Зато как хорошо была выписана публика, глядящая снизу вверх на светлое лицо юноши, на потрепанную физиономию этого горемыки: впереди почтенного вида король щеголял в мундире, увешанном лентами и звездами. Под руку его держала королева в остроконечной шляпе с легкой вуалью. Они стояли в окружении дам и кавалеров, которые выхватывали лорнеты из петлиц своих фраков. Солдаты и наемники с разинутыми ртами, ощетинившись зазубренными пиками, мечами и острогами, обступили вельмож. Виднелись орудийные лафеты, радиоантенны, повара! Еще тут млела от удовольствия секретарша: ярмарочный торговец, обслуживая ее, между делом запустил милочке руку в колготки. Да ведь это рынок!!! Груды огурцов, помидоров и цыплят! Кассовые аппараты: шикарные домохозяйки с уложенными феном волосами и лакированными ногтями несли авоськи, толкали детские коляски. Праздношатающиеся зеваки жевали поджаренные на филе сосиски. Вокруг топтались менеджеры в немарких костюмах, шоферы в перчатках. Замешкались тут служащие по пути на работу. Час пик. Автобусы. Рекламные вывески. По краям толпились электрики, автомеханики, монтеры и другие представители рабочих специальностей; толпа напирала на раму картины, кое-где выбиваясь тонкими пластами наружу, — и все с надеждой смотрели вверх!
Блуждающий взгляд Клоккманна остановился в центре композиции: великолепные радуги пробивались сквозь угрюмые тучи, горели огромные звезды, стремительно всплывшие из глубин. За ними раскинулись темные, черные просторы. На миг черты юноши исказила гримаса зевающего чёрта, вокруг которого вились стервятники. Ангелы уже держали перед собой свитки с нотными листами и выпячивали губы.

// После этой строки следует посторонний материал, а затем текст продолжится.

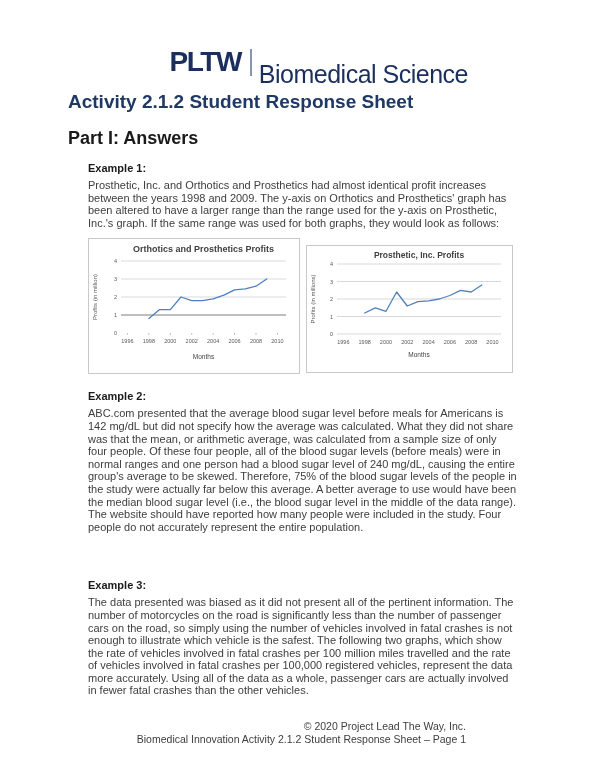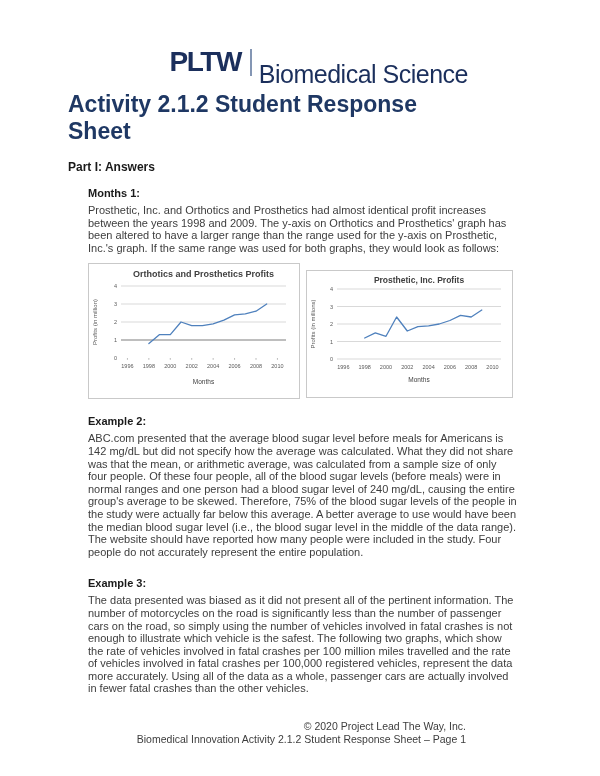"Activity 2.1.2 Student Response Sheet" .doc-title { font-size: 23px -> 19px }
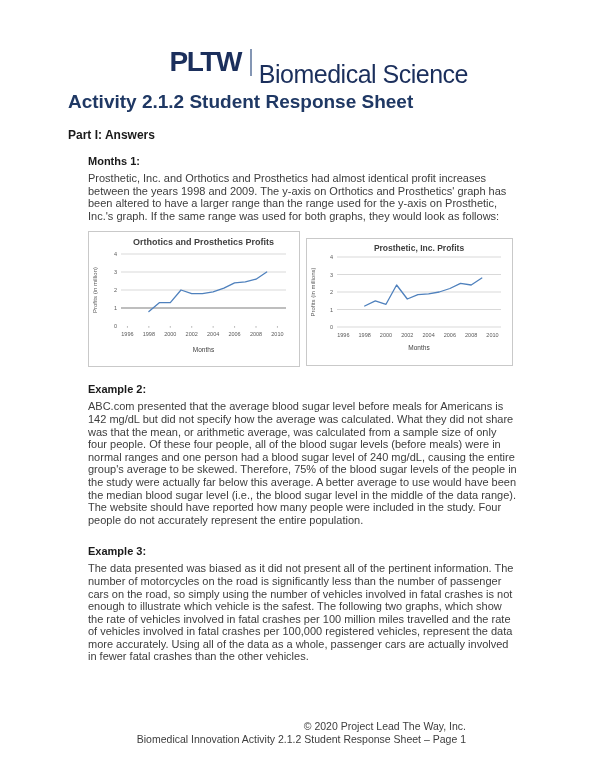"Part I: Answers" .part-heading { font-size: 12px -> 18px }
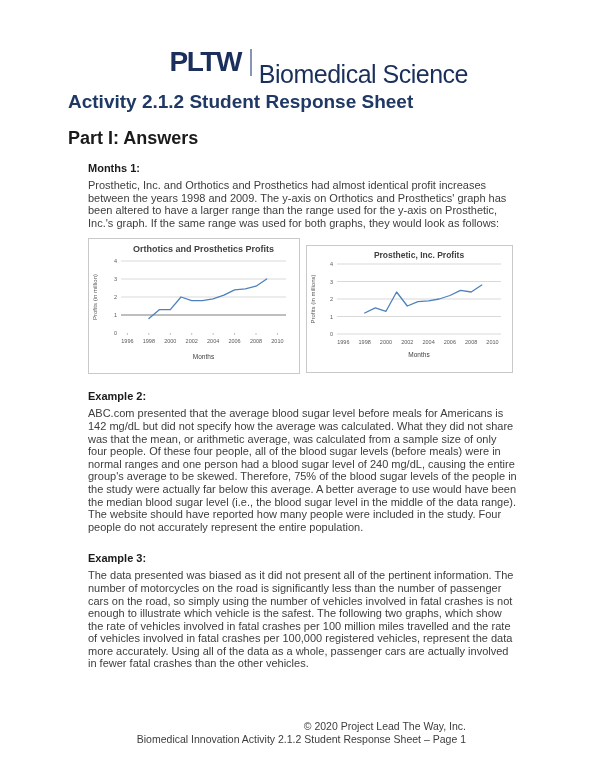"Months 1:" div.example-heading { text: Months -> Example }
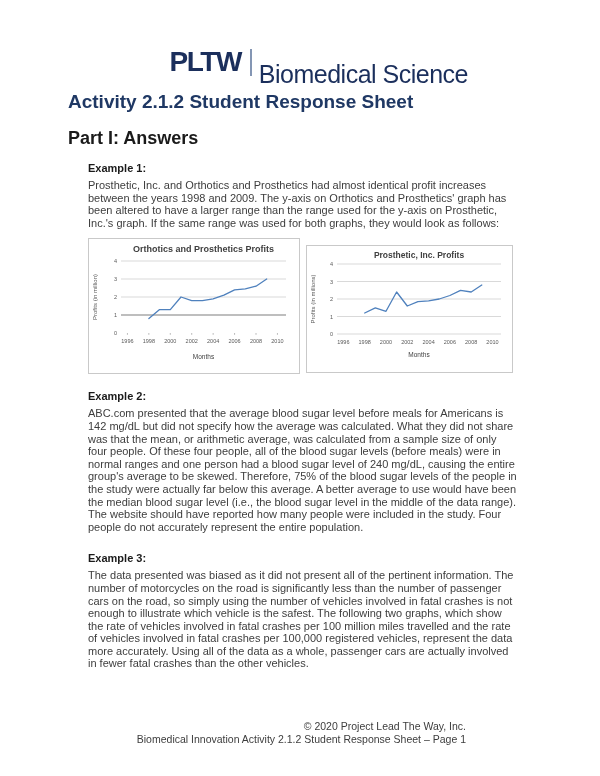"Example 3:" .example-3 { margin-top: 19px -> 46px }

— Боже мой, — сказал Клоккманн, зачаровано глядя на его лицо, которое опять казалось землистым и помятым: бледные, поросшие щетиной щеки, тонкие слюнявые губы.
— Да это же мой отец! — воскликнул Клоккманн. — Папа! А за ним наш буфет! На газовой плите горит огонь! Не бей меня! Где мама? У нас есть яичные клецки с салатом из огурцов? Словом, он погрузился в детские воспоминания, в душный мирок своего прошлого — с мукой и ужасом, — но это уже касается лично его, да еще, пожалуй, какого-нибудь психоаналитика или психолога.